- [EXERCISE REQUIREMENTS]: Note how many lines in the entries contain the string "main", then give that number and nothing else.
THE RECORDS: Begin
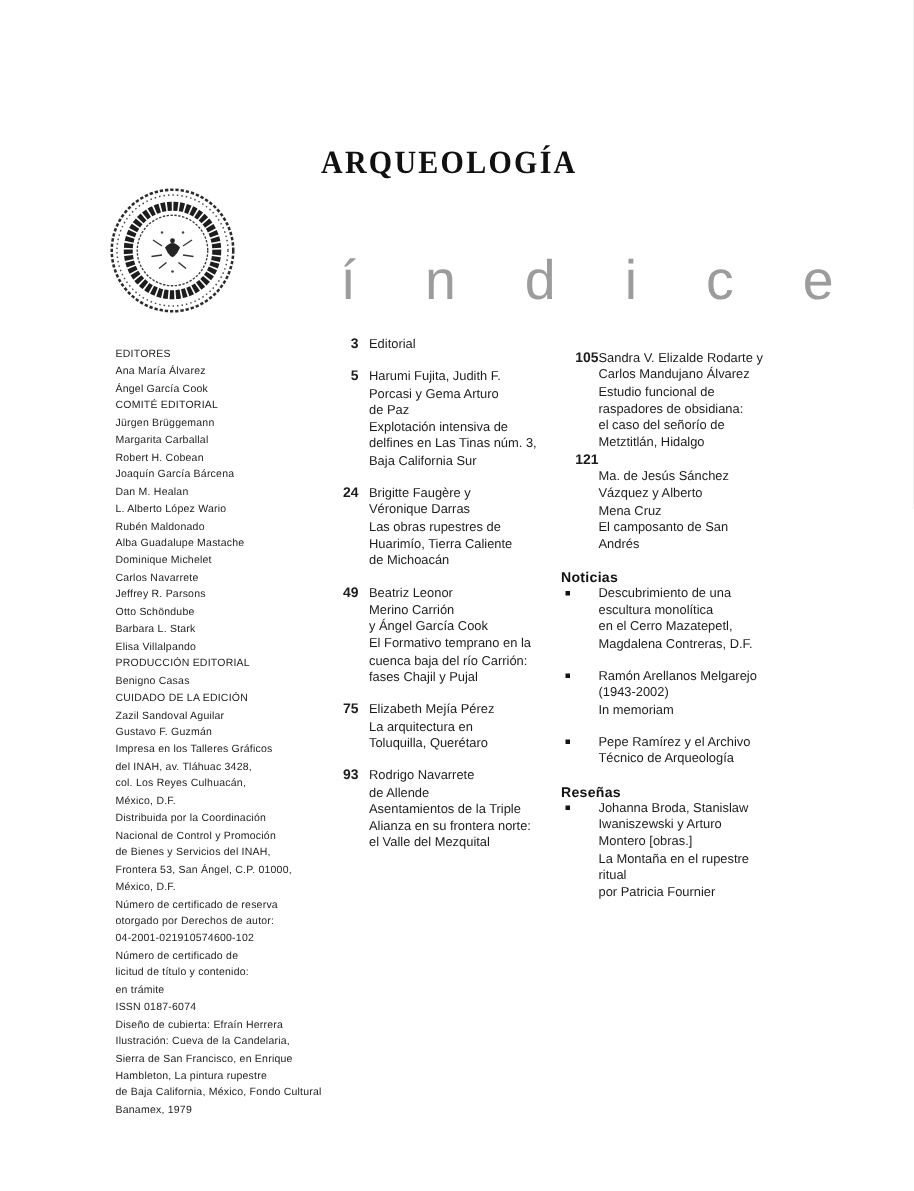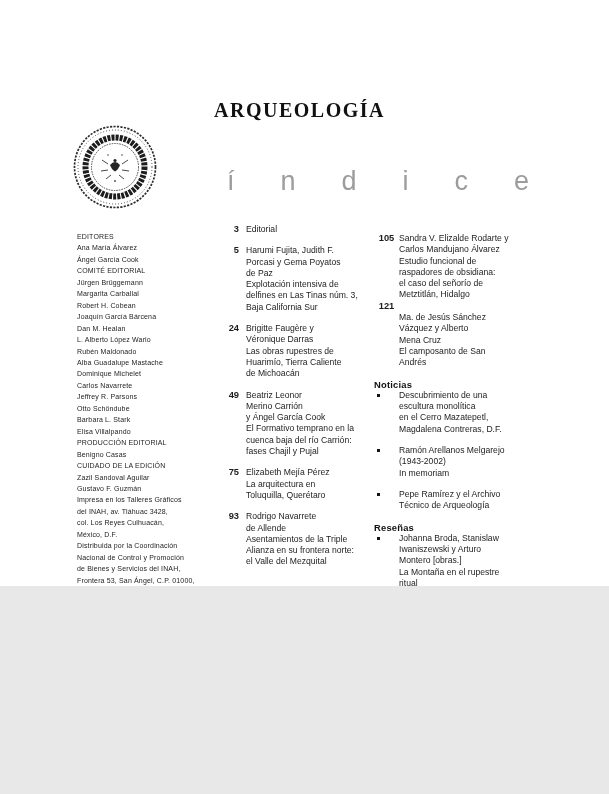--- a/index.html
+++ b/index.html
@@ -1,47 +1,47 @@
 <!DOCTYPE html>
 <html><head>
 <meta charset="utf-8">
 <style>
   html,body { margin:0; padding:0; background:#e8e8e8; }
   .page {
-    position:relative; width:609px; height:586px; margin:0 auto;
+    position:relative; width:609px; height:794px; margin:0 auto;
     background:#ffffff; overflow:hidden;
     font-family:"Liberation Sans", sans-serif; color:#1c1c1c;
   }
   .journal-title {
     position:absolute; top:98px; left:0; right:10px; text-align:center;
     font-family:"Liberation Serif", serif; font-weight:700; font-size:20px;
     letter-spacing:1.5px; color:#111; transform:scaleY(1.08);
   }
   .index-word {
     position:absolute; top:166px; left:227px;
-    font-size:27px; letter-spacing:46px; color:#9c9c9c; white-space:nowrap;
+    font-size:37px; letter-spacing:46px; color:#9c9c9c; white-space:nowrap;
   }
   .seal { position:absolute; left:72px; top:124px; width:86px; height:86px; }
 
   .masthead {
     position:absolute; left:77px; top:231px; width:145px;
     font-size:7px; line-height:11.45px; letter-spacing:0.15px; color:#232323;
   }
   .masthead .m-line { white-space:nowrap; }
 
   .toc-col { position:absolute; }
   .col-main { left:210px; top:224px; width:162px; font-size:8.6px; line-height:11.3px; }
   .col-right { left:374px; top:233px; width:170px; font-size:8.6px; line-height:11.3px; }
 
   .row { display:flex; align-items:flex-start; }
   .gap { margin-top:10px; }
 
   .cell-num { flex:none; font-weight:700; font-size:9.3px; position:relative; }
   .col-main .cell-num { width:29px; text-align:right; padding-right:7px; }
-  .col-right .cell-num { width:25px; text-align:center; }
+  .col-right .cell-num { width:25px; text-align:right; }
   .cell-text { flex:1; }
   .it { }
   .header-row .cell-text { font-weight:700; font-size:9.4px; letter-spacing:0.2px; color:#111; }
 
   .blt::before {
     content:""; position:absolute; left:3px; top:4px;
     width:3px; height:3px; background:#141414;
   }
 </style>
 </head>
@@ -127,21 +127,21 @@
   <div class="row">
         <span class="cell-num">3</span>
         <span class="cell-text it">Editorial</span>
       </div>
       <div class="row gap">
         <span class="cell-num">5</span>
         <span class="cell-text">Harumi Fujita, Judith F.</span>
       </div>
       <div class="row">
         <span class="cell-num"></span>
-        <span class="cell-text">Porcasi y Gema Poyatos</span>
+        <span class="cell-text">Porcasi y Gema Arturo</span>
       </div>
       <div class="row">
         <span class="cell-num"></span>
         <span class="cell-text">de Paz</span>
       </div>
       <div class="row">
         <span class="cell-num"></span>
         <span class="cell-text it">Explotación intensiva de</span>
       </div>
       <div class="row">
THE RECORDS: End
- [ANSWER FOR THIS EXERCISE]: 2